Zero-Shot, But at What Cost? Unveiling the Hidden Overhead of MILS's LLM-CLIP Framework for Image Captioning
Yassir Benhammou, Alessandro Tiberio, Gabriel Trautmann, Suman Kalyan
TL;DR
This study critically evaluates MILS, a zero-shot image captioning framework built on an iterative LLM-CLIP pipeline, against single-pass models BLIP-2 and GPT-4V. It demonstrates that MILS achieves limited quality gains relative to its substantial computational overhead, with MILS requiring orders of magnitude more runtime and cost than its peers. Single-pass methods deliver competitive or superior caption quality at a fraction of the cost, challenging the claimed training-free advantages of MILS. The findings advocate for efficiency-aware design in multimodal systems and suggest exploring hybrids that combine refinement with streamlined inference for practical deployment.
Abstract
MILS (Multimodal Iterative LLM Solver) is a recently published framework that claims "LLMs can see and hear without any training" by leveraging an iterative, LLM-CLIP based approach for zero-shot image captioning. While this MILS approach demonstrates good performance, our investigation reveals that this success comes at a hidden, substantial computational cost due to its expensive multi-step refinement process.

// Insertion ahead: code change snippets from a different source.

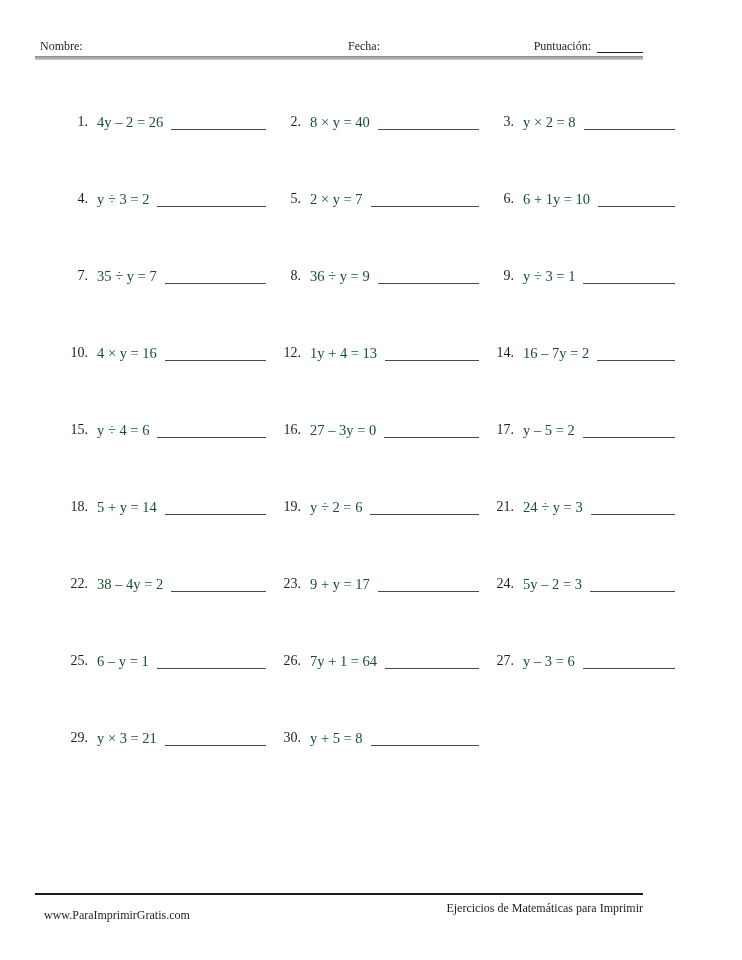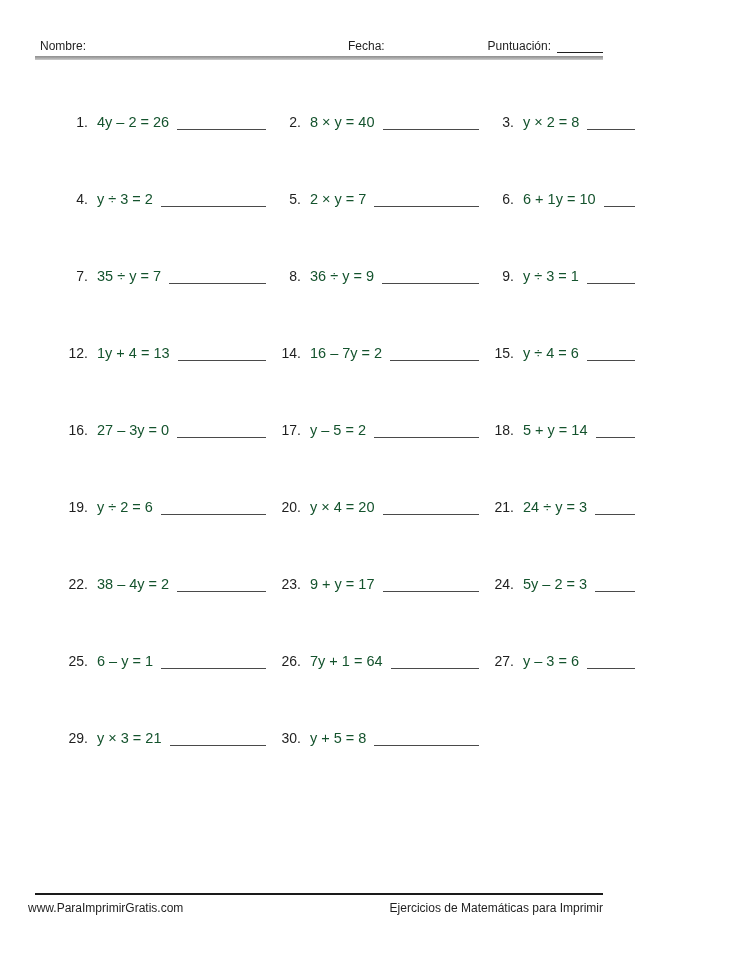--- a/index.html
+++ b/index.html
@@ -1,22 +1,23 @@
 <!DOCTYPE html>
 <html><head>
 <meta charset="utf-8">
 <style>
   html,body{margin:0;padding:0;background:#ffffff;}
   .sheet{
     position:relative;
     width:635px;height:960px;
     background:#ffffff;
-    font-family:Liberation Sans, sans-serif;
+    font-family:Liberation Serif, serif;
     color:#1f1f1f;
     overflow:hidden;
+    padding-left:40px;
   }
   
   .hdr-label{
     position:absolute;top:39px;
     font-size:12px;line-height:14px;color:#1f1f1f;
   }
   .hdr-name{left:40px;}
   .hdr-date{left:348px;}
   .hdr-score{right:32px;display:flex;align-items:center;}
   .score-blank{
@@ -47,21 +48,21 @@
   }
   
   .ftr-rule{
     position:absolute;left:35px;right:32px;top:893px;height:2px;
     background:#1a1a1a;
   }
   .ftr-text{
     position:absolute;top:901px;
     font-size:12px;line-height:14px;color:#1f1f1f;
   }
-  .ftr-left{left:28px;}
+  .ftr-left{left:44px;margin-top:7px;}
   .ftr-right{right:32px;}
 </style>
 </head>
 <body>
 
 <div class="sheet">
 
   <span class="hdr-label hdr-name">Nombre:</span>
   <span class="hdr-label hdr-date">Fecha:</span>
   <span class="hdr-label hdr-score">
@@ -110,20 +111,25 @@
         <span class="num">8.</span>
         <span class="eq">36 ÷ y = 9</span>
         <span class="blank"></span>
       </div>
     <div class="cell">
         <span class="num">9.</span>
         <span class="eq">y ÷ 3 = 1</span>
         <span class="blank"></span>
       </div>
     <div class="cell">
+        <span class="num">10.</span>
+        <span class="eq">4 × y = 16</span>
+        <span class="blank"></span>
+      </div>
+    <div class="cell">
         <span class="num">12.</span>
         <span class="eq">1y + 4 = 13</span>
         <span class="blank"></span>
       </div>
     <div class="cell">
         <span class="num">14.</span>
         <span class="eq">16 – 7y = 2</span>
         <span class="blank"></span>
       </div>
     <div class="cell">
@@ -142,25 +148,20 @@
         <span class="blank"></span>
       </div>
     <div class="cell">
         <span class="num">18.</span>
         <span class="eq">5 + y = 14</span>
         <span class="blank"></span>
       </div>
     <div class="cell">
         <span class="num">19.</span>
         <span class="eq">y ÷ 2 = 6</span>
-        <span class="blank"></span>
-      </div>
-    <div class="cell">
-        <span class="num">20.</span>
-        <span class="eq">y × 4 = 20</span>
         <span class="blank"></span>
       </div>
     <div class="cell">
         <span class="num">21.</span>
         <span class="eq">24 ÷ y = 3</span>
         <span class="blank"></span>
       </div>
     <div class="cell">
         <span class="num">22.</span>
         <span class="eq">38 – 4y = 2</span>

In contrast, alternative models such as BLIP-2 and GPT-4V achieve competitive results through a streamlined, single-pass approach. We hypothesize that the significant overhead inherent in MILS's iterative process may undermine its practical benefits, thereby challenging the narrative that zero-shot performance can be attained without incurring heavy resource demands. This work is the first to expose and quantify the trade-offs between output quality and computational cost in MILS, providing critical insights for the design of more efficient multimodal models.